- What the task requires
All of the data below should be printed again word for word, pictures excluded.
── Supplied records ──
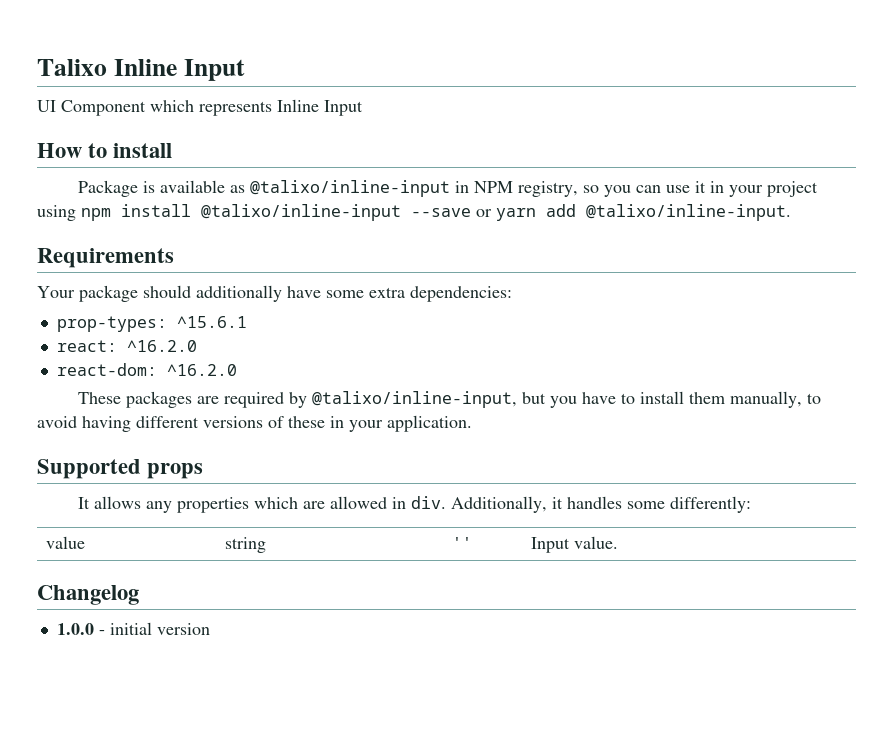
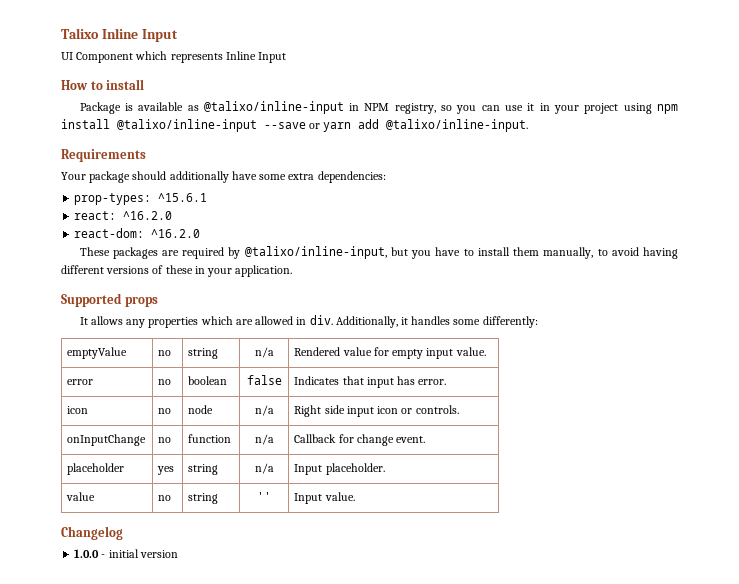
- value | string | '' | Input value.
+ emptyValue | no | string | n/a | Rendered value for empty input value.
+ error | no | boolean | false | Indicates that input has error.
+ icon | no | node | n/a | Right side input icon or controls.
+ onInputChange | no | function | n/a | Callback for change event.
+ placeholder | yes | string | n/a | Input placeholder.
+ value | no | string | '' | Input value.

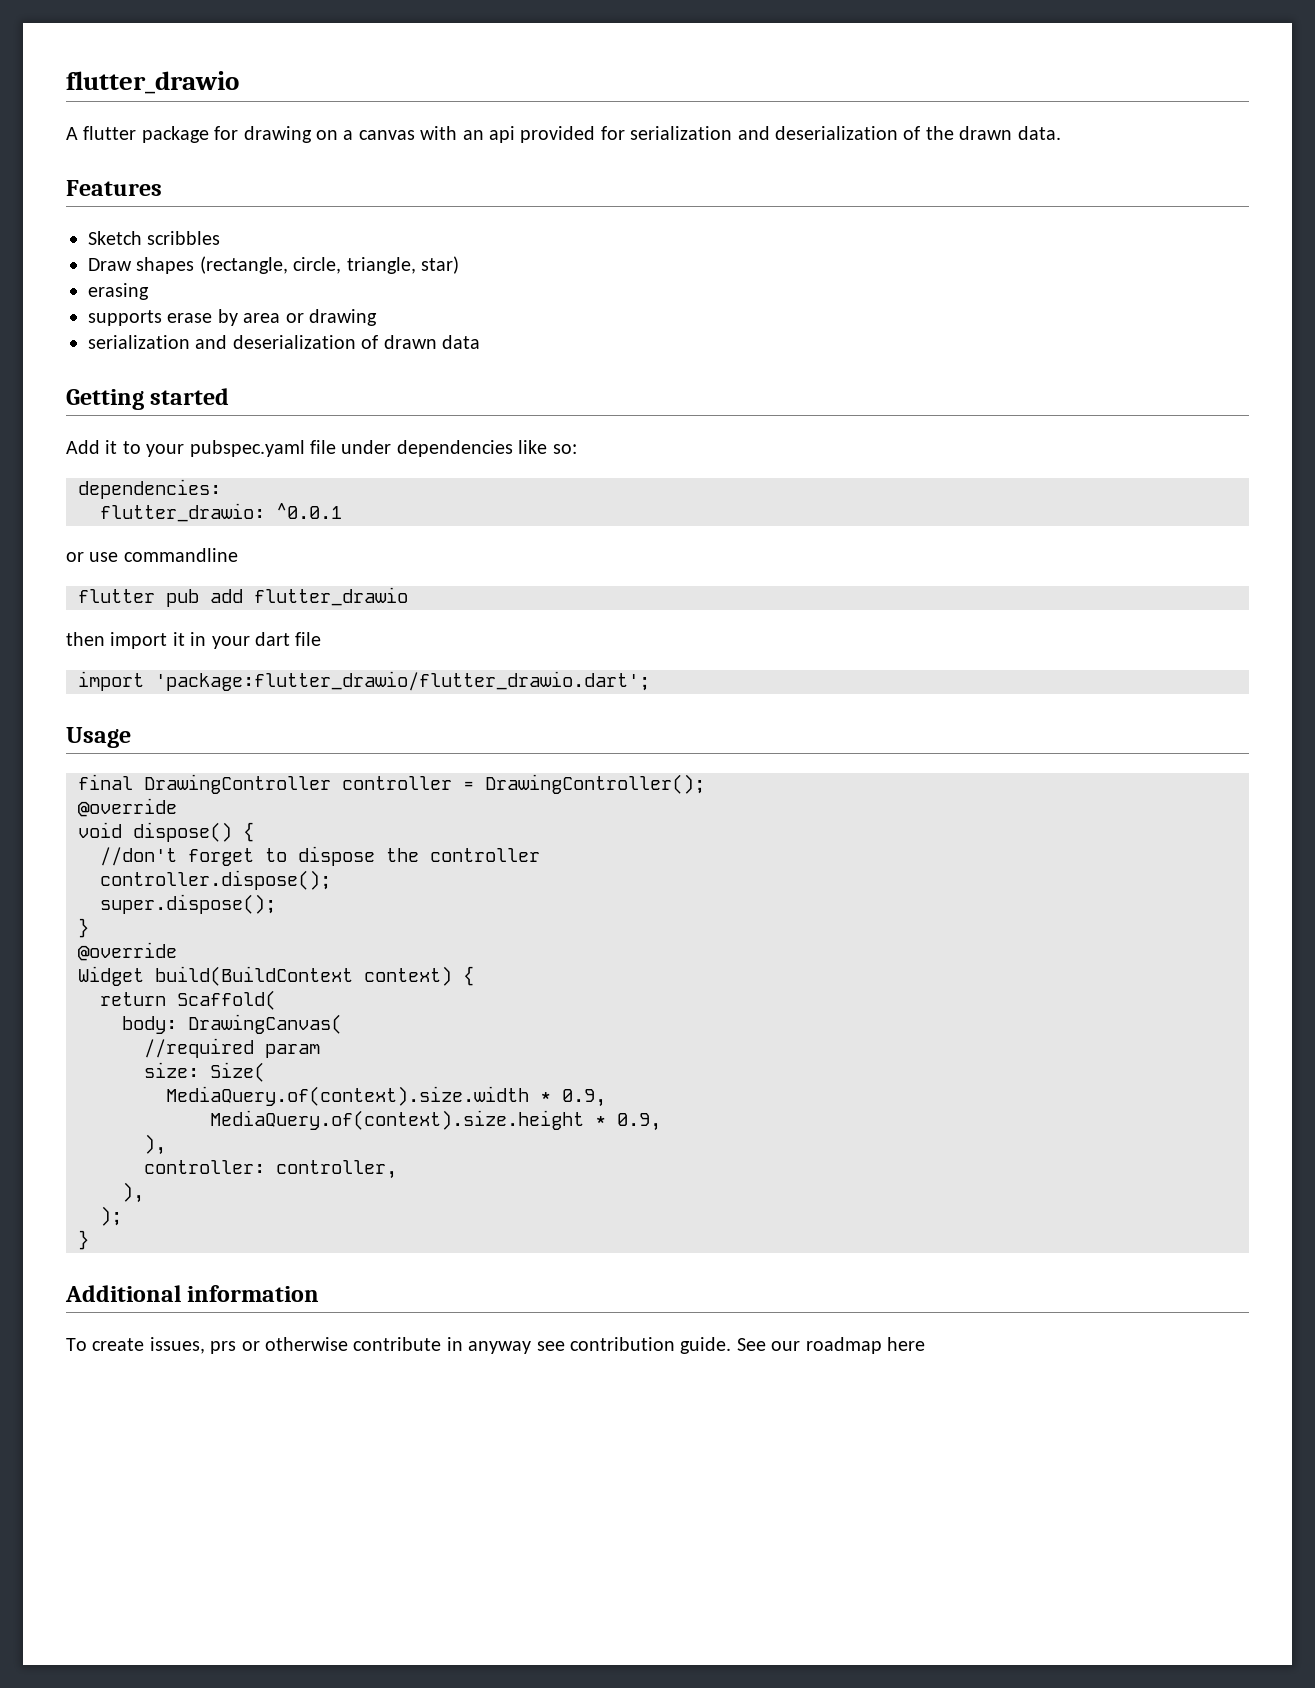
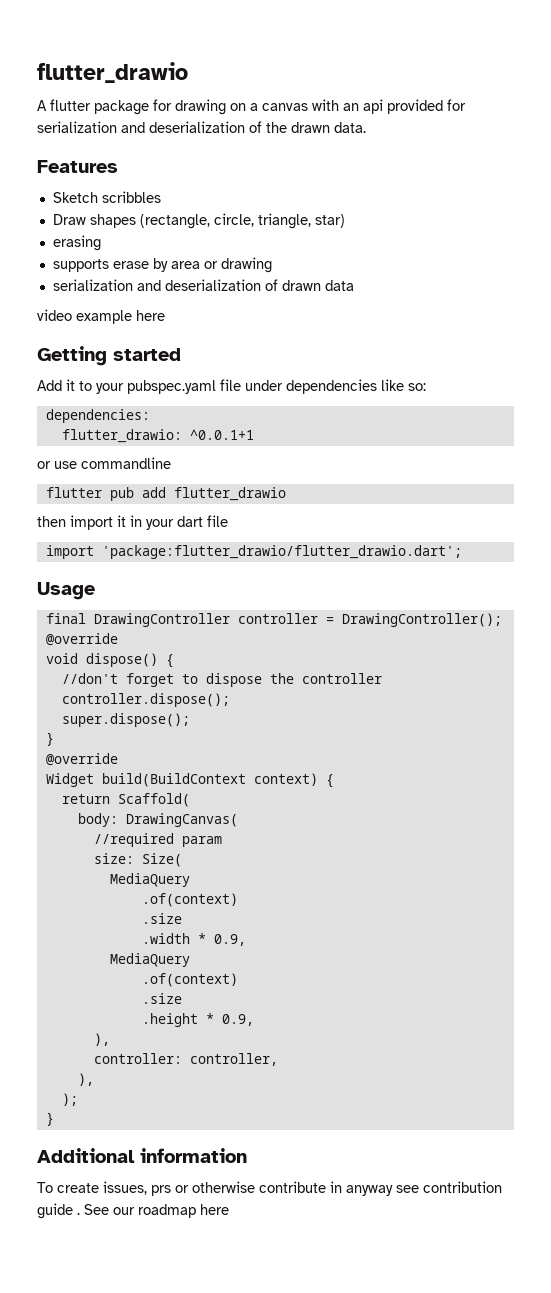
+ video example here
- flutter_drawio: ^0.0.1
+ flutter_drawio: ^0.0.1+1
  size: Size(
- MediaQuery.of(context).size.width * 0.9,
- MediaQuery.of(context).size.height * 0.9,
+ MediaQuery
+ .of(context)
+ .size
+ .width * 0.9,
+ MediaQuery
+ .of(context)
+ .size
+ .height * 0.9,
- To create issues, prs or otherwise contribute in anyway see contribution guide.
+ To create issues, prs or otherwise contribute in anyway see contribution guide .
───
- Response to this exercise
- value | string | '' | Input value.
+ emptyValue | no | string | n/a | Rendered value for empty input value.
+ error | no | boolean | false | Indicates that input has error.
+ icon | no | node | n/a | Right side input icon or controls.
+ onInputChange | no | function | n/a | Callback for change event.
+ placeholder | yes | string | n/a | Input placeholder.
+ value | no | string | '' | Input value.

+ video example here
- flutter_drawio: ^0.0.1
+ flutter_drawio: ^0.0.1+1
  size: Size(
- MediaQuery.of(context).size.width * 0.9,
- MediaQuery.of(context).size.height * 0.9,
+ MediaQuery
+ .of(context)
+ .size
+ .width * 0.9,
+ MediaQuery
+ .of(context)
+ .size
+ .height * 0.9,
- To create issues, prs or otherwise contribute in anyway see contribution guide.
+ To create issues, prs or otherwise contribute in anyway see contribution guide .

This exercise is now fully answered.